A School’s Report Card

It is common knowledge that Frankfurt International School issues thousands of student report cards each academic year. What many parents may not know is that FIS also receives its own “report card” from accrediting groups such as the International Baccalaureate Organization (IBO) and the New England Association of Schools and Colleges (NEASC). Visitors from these agencies come to our campuses to review our curriculum, observe the learning that takes place in our classrooms and meet with members of our diverse community. A successful accreditation visit allows the school to continue to serve the community and provides it with a report of suggestions for ongoing improvement.

When I was a boy, I was always a bit nervous when my report cards were issued. My parents had high expectations for me and I would wait anxiously as they opened the sealed envelopes, looking to see if they would smile or frown. Sometimes they would simply look at me with a puzzled expression that said “Is this report really about our Paul?” which was usually good news – but occasionally not.

When I became an educator and later, a school leader, I realized how important these regular assessments were for children and for schools as well. One of the great advantages offered by these visiting accreditation groups is they offer an outsider’s perspective. In their work, they have visited multiple other international schools and have developed an expertise in what represents the best our profession has to offer. Their global perspective and probing questions help our school to achieve its goal of being a leader among all international schools, not just those in Germany.

Earlier this year, NEASC Director Jeff Bradley, and Margaret Frieswyk, were at FIS for a preliminary NEASC visit. Dr. Bradley is involved in some of the more significant NEASC visits and chose to come to FIS to see if our school could help develop a model for school improvement that could be followed by other international schools around the world. Using “report card” terms, NEASC had recognized that FIS was an institution that had a long and successful history of pursuing excellence through reflective evaluation, and could help other schools to do the same. The visit was a great success and we look forward to a more extensive collaboration with NEASC in 2018.

Even though the opportunity rarely presented itself, as a boy I was taught not to brag about my report card. However, as your Head of School, I cannot help but tell you that I am looking forward to hearing the report from NEASC and the IBO that will be issued over the next two years. Yes, I’ll admit, I enjoy reading the accolades that will be given to our students and teachers for the exceptional results and experiences that are found at FIS. But I am also looking forward to setting our sights on an even higher level of school achievement.

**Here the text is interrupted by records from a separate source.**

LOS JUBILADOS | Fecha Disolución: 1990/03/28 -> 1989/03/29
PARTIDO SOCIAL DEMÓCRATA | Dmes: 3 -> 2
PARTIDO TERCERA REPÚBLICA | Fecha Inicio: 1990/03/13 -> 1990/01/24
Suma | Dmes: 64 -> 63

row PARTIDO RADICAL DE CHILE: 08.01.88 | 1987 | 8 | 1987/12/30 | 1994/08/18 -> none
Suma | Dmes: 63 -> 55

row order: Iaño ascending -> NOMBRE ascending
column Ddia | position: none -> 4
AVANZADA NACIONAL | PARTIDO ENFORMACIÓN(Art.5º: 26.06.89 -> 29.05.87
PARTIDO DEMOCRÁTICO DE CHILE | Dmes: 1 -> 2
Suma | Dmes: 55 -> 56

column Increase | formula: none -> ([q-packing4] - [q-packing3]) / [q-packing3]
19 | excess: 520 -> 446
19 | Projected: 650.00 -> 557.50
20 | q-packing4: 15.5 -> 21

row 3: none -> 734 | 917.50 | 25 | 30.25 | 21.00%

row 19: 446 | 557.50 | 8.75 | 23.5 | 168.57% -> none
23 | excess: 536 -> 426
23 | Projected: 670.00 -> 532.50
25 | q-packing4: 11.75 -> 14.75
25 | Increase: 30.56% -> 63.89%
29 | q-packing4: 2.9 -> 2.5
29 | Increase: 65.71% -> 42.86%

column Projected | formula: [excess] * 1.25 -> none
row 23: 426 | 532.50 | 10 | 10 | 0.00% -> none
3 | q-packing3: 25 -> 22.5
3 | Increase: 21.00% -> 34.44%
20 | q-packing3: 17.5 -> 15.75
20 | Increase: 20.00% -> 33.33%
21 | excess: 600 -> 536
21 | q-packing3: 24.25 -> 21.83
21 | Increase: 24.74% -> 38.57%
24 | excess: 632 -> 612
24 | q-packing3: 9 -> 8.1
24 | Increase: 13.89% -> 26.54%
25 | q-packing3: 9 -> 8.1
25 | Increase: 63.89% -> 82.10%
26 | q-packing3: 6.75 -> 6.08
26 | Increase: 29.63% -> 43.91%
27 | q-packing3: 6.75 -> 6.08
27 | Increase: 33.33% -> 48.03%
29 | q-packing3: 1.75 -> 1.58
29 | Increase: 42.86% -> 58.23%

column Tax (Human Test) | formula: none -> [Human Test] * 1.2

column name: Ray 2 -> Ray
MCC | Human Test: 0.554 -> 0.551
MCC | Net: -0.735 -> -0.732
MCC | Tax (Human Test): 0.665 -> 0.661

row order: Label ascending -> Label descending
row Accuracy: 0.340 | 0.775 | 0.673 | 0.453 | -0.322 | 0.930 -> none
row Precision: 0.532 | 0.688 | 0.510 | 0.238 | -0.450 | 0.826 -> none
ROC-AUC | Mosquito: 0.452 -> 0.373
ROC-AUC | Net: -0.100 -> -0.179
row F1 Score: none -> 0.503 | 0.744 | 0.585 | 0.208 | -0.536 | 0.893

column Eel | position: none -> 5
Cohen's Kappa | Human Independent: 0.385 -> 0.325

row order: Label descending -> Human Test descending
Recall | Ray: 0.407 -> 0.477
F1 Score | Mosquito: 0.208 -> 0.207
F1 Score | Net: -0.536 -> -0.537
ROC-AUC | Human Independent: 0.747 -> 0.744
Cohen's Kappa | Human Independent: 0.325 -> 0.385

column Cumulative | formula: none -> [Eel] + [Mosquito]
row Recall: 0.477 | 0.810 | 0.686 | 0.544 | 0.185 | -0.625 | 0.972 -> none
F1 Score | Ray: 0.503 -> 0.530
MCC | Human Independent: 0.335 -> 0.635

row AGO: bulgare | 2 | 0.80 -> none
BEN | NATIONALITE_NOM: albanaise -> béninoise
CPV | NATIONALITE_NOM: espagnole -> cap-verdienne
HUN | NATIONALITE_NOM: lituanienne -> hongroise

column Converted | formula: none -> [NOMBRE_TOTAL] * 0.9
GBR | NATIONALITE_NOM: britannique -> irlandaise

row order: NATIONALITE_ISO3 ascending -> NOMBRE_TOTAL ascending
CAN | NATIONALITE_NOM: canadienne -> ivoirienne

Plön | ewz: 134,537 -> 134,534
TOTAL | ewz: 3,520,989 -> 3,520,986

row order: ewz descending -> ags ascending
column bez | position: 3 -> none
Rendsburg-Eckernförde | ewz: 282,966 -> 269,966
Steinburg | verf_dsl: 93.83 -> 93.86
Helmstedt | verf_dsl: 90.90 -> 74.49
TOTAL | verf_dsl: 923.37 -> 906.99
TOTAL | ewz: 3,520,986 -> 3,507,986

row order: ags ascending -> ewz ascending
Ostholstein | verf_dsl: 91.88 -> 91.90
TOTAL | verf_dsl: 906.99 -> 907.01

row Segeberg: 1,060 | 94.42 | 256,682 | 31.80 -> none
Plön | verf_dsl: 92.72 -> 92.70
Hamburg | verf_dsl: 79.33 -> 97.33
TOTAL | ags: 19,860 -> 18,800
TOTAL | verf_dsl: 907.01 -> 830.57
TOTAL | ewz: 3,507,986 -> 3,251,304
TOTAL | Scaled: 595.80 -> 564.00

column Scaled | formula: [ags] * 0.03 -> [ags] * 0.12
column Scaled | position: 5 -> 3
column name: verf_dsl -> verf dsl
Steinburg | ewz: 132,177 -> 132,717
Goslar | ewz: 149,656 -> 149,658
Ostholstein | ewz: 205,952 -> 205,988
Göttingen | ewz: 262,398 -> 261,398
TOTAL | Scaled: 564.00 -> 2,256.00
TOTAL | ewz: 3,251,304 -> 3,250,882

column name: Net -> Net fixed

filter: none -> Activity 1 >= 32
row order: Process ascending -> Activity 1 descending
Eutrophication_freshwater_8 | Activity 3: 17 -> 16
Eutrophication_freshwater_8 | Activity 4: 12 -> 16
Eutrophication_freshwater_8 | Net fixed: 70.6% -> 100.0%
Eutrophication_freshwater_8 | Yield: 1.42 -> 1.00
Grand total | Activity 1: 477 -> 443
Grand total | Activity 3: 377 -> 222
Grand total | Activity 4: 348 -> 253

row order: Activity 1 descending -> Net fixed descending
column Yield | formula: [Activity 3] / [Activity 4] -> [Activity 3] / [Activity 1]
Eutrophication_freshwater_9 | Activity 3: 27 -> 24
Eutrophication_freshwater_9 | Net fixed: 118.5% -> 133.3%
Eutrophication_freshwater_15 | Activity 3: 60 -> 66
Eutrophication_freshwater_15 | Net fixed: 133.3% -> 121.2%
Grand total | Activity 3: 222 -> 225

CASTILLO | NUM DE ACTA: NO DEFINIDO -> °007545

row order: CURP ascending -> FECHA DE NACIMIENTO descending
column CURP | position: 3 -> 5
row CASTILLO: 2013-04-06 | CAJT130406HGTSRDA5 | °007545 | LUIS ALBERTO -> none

In closing, I’ll also take this opportunity to remind our parents that report cards – for children or for schools – are not judgments, but invitations. They invite us to better understand the learning needs that are necessary to advance to higher levels of understanding and performance. Parents, and institutions, should engage in the process with an open mind and optimism that further growth is attainable. And for that reason, we can all approach the assessment process – and a report card – with a smile.